Appendix A Semantic concepts

RDF - known as Resource Description Framework - is a W3C specification that is heavily used for knowledge management in web applications and provides models to describe knowledge as web resources and relationships between those web resources. It is designed to be mostly readable by computers connected on the world wide web and relies heavily on XML. RDF is used to provide semantic meaning to the information available on the web. Describes resources (web resources identified using URIS) using properties (resources also identified by URIS) and property values (other resources or literal values). RDF statements are in the form of triplets: subject predicate object. Such triplets are used in special datastores called RDF-stores or RDF-triplet stores and form the basis of describing a larger knowledge graph of semantically connected resources. Such knowledge graphs are maintained in online projects, such as DBpedia and Wikidata, that contain structured information with semantic meaning mainly retrieved from Wikipedia articles. DBpedia and Wikidata maintain open source knowledge base graphs of semantic information extracted from various Wikimedia projects, mainly Wikipedia. They provide public API endpoints for issuing semantic queries to the knowledge graph. Both of them also present structured information of concepts in the form of HTML pages. Knowledge graphs based on RDF triples can be queried by a special query language for the semantic web called SPARQL. Public knowledge graph projects, such as the ones mentioned above, expose HTTP REST APIs that support SPARQL queries. SPARQL queries can retrieve values from structured or semi structured and assist exploration by querying relationships between resources.

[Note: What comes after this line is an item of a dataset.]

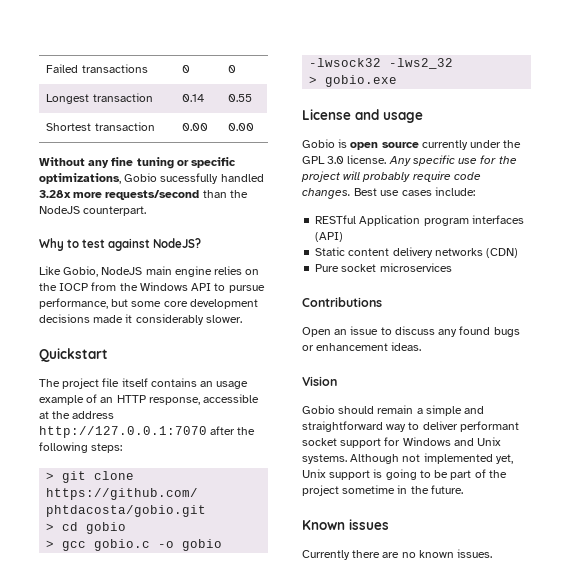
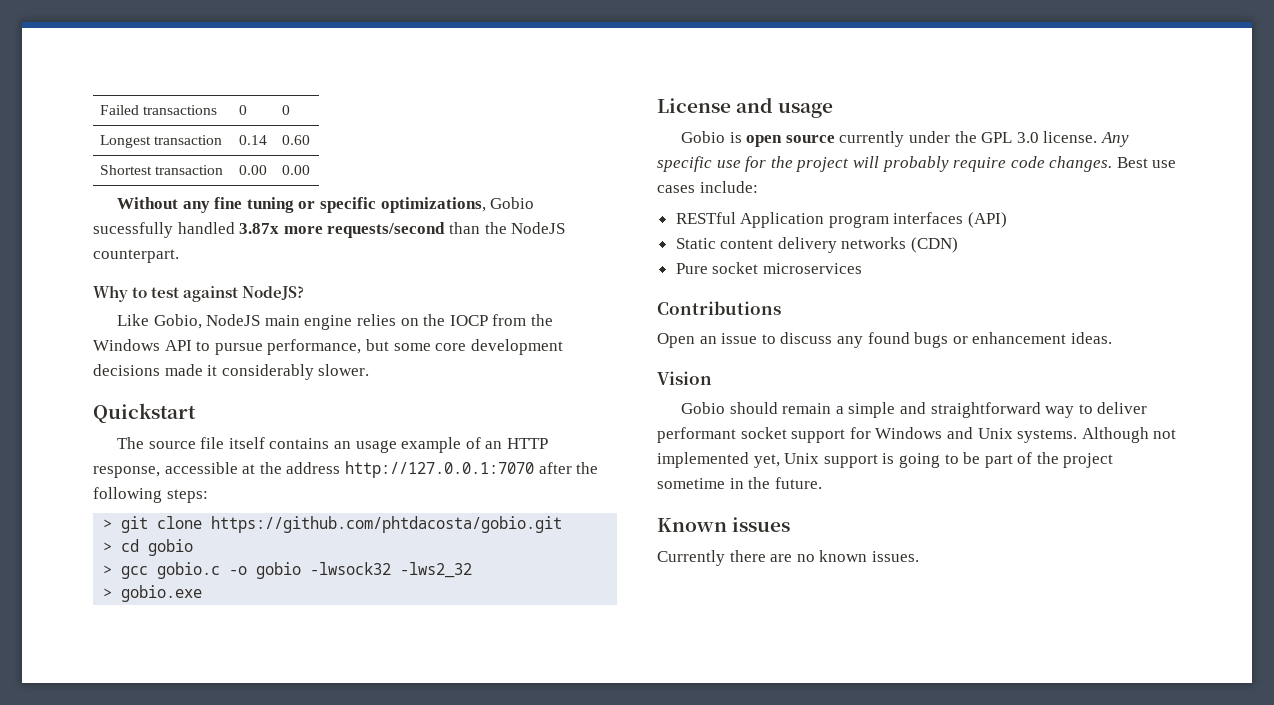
[228,94,253,102] 0.55 -> [282,135,311,145] 0.60
[39,190,71,198] 3.28x -> [239,223,280,234] 3.87x
[62,378,100,389] project -> [148,441,196,449] source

For example in DBpedia concepts are entities of a specific ontology type, such as Woman is an entity of type Person. Person is a subClass of Agent and Agent is a subClass of the root ontology owl:Thing. By issuing a specific SPARQL query in the DBpedia API we can retrieve all top-level classes that are direct ancestors of owl:Thing, thus compiling a list of the DBpedia’s core concepts, see Fig. 15:

Fig. 15
figure15

DBpedia html page with semantic information for the concept of Woman

In Wikidata, each item represents a semantic topic directly identifiable by an ID prefixed with Q. For example, the item with ID Q1 maps to the semantic concept of Universe as shown in Fig. 16

Fig. 16
figure16

Wikidata page describing the item Q1 that maps to the semantic concept: universe

The root class of Wikidata items is a special Entity item described by the ID: Q35120. By Issuing a specific SPARQL query we can retrieve all direct ancestors of the Entity item.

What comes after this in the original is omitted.